Autism Parenting: Should We Do the Opposite of What Everyone’s Telling Us?
Article by: Raun K. Kaufman
Director of Global Education
Autism Treatment Center of America®
Facing the turmoil of an autism diagnosis, it’s totally understandable for us to feel pressured into using an approach with our children that doesn’t feel right to us. Most parents of children on the autism spectrum have been told that they have to rush around trying to stamp out their children’s repetitive “stims” – and push their children to do or learn other, more “appropriate” behaviors. But maybe you’re one of the many parents who feels that parenting this way is difficult, stressful, exhausting, and goes against your natural instinct to connect and bond with your child.You’re not alone. And you’re not wrong.
If you do the opposite of what everyone’s telling you to do, you could actually see significantly more progress with your child – and feel so much more connected to your child and to your own parental instincts. In fact, I wrote my book, Autism Breakthrough, specifically to enable parents to help their children grow and learn while going with instead of against their children, bonding more with their children rather than doing battle with them.
Getting our children to change their behaviors does not address our children’s autism. Why? Because autism is not a behavioral disorder; it is a social-relational disorder.
Our children certainly behave differently. There’s no doubt about that. But these behaviors are symptoms, and stamping out symptoms does nothing to help our children with their core challenge: connecting to, relating to, and communicating with other people.
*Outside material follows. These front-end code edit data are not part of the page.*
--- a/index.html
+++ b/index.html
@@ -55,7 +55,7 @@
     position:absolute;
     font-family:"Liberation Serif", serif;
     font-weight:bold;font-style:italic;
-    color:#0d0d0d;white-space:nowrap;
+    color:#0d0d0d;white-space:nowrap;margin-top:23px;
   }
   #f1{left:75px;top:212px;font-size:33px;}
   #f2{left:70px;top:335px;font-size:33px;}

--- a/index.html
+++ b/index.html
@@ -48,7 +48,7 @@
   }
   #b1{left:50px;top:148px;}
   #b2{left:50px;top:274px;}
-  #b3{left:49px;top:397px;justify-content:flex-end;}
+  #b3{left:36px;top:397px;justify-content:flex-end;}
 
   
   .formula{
Helping our children with their central deficit requires defying everyone else’s behavior-obsession and committing to one thing: creating a relationship – on your child’s terms, in your child’s world. Deep down inside, you know this. Your own parental instinct is probably screaming it. But it’s hard to hear it over the din of everyone else’s voices.
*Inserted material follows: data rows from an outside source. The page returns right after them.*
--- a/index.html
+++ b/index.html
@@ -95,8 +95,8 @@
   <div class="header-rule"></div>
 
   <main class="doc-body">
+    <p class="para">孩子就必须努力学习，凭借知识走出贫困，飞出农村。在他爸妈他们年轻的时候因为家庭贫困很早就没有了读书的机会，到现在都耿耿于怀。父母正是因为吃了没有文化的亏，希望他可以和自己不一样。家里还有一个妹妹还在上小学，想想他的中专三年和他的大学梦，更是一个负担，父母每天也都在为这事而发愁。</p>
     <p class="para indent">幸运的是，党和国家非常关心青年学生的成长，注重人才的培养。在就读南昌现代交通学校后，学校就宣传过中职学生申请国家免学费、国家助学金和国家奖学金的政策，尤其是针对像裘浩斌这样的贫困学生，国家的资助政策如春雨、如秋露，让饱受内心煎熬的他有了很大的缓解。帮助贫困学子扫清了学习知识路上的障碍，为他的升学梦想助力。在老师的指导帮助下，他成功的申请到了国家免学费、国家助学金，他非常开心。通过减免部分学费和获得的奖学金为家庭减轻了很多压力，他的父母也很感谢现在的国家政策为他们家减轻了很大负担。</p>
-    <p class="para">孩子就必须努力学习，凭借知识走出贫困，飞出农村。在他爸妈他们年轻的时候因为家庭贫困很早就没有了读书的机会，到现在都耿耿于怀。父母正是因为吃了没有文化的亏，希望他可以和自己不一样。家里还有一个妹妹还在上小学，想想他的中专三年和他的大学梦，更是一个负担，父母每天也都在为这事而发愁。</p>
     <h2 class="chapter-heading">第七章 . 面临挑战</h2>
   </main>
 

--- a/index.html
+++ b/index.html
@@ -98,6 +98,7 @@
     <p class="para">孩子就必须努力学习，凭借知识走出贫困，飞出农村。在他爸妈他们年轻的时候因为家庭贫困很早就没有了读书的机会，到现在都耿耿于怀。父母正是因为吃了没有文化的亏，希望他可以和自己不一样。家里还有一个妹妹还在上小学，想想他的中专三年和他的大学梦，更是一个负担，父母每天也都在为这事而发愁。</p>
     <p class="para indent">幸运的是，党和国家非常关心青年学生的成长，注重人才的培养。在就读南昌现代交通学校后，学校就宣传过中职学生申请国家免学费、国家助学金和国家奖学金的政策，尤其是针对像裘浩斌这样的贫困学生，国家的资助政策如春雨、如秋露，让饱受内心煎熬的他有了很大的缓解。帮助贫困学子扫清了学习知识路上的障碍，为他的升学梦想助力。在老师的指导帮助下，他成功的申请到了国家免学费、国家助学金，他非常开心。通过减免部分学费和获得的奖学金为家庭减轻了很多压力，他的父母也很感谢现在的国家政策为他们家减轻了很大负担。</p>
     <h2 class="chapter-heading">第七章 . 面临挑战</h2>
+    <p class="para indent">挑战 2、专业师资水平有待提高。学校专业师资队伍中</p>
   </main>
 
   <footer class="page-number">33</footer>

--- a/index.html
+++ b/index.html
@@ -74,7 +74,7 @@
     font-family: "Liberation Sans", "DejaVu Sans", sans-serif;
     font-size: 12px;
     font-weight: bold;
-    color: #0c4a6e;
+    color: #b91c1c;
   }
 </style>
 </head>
What if there were a specific way to translate your love and your instinct to connect with your child into concrete, results-producing action?
Next time your child “stims, ” join your child. Yep, that’s right. Everyone else says to stop, limit, or redirect these behaviors. You’re going to join in with them. If your child is stacking blocks, you stack your own pile of blocks. If your child is ripping paper into tiny strips, you do the same. If you child is repeating a line from a movie over and over, you repeat it, too. And if you have a child with Asperger syndrome who loves to talk about airplanes, then listen to what he or she says with baited breath; become an airplane fanatic! Some well-intentioned people who are used to focusing on behavior may tell you that joining will cause your child to “stim” more. It won’t.
Since autism is a social-relational disorder, we can’t help our children to overcome their significant social-relational challenges with an anti-social approach. Trying to stamp out our children’s behaviors breaks trust and alienates them. And this trust is your most important asset in helping your child to progress!
When you join your child in his or her “stim, ” you create a connection around a common interest. Joining is about creating a relationship, a trusting bond, a sweet rapport, based upon diving into your child’s world, loving what your child loves, exploring what your child is exploring, cherishing what your child cherishes.
Have you every wondered if your child can understand the deep love you feel for him or her? When you join, you are showing deep love for your child in a way that he or she can truly understand. You are saying (through action), “I love you. And because I love you, I love what you love.”
I’m speaking to you not as an academic or even solely as a professional (though I’ve been working with families for seventeen years). For me, this is very personal.
When I was a little boy, I was diagnosed with severe autism. I had no language, no eye contact, and a tested IQ below 30. I would spend my days engaging in repetitive behaviors such as flapping my hands in front of my face, rocking back and forth, and spinning objects such as plates on the floor. My parents were told that my condition was permanent and that I was destined to spend my life in an institution, where I would be fed, bathed, etc.
Seeing the dismal outcomes offered by conventional treatments, my parents pioneered a new approach: The Son-Rise Program®. After three-and-a-half years, I recovered completely, bearing no traces of my former condition, living a normal life, graduating from the Ivy League’s Brown University with a degree in Biomedical Ethics, and, now, spending my days involved in the most social of professions: working with families, teaching workshops, and lecturing worldwide.
It means so much to me that I get to work with our team of over 60 at the non-profit Autism Treatment Center of America® to show parents how to help their children in the same way that my parents helped me. I have seen first-hand how joining children in their own unique worlds results in these children engaging with us more and “stimming” less. Of course, there is a wide range of techniques we use in order to help our children learn new things and reach new heights. But it all begins with joining – and with the deep desire to bond and connect that parents just like you have unleashed.
RAUN K. KAUFMAN is the author of the new book, Autism Breakthrough, and the Director of Global Education for the Autism Treatment Center of America®, the worldwide training center for The Son-Rise Program®.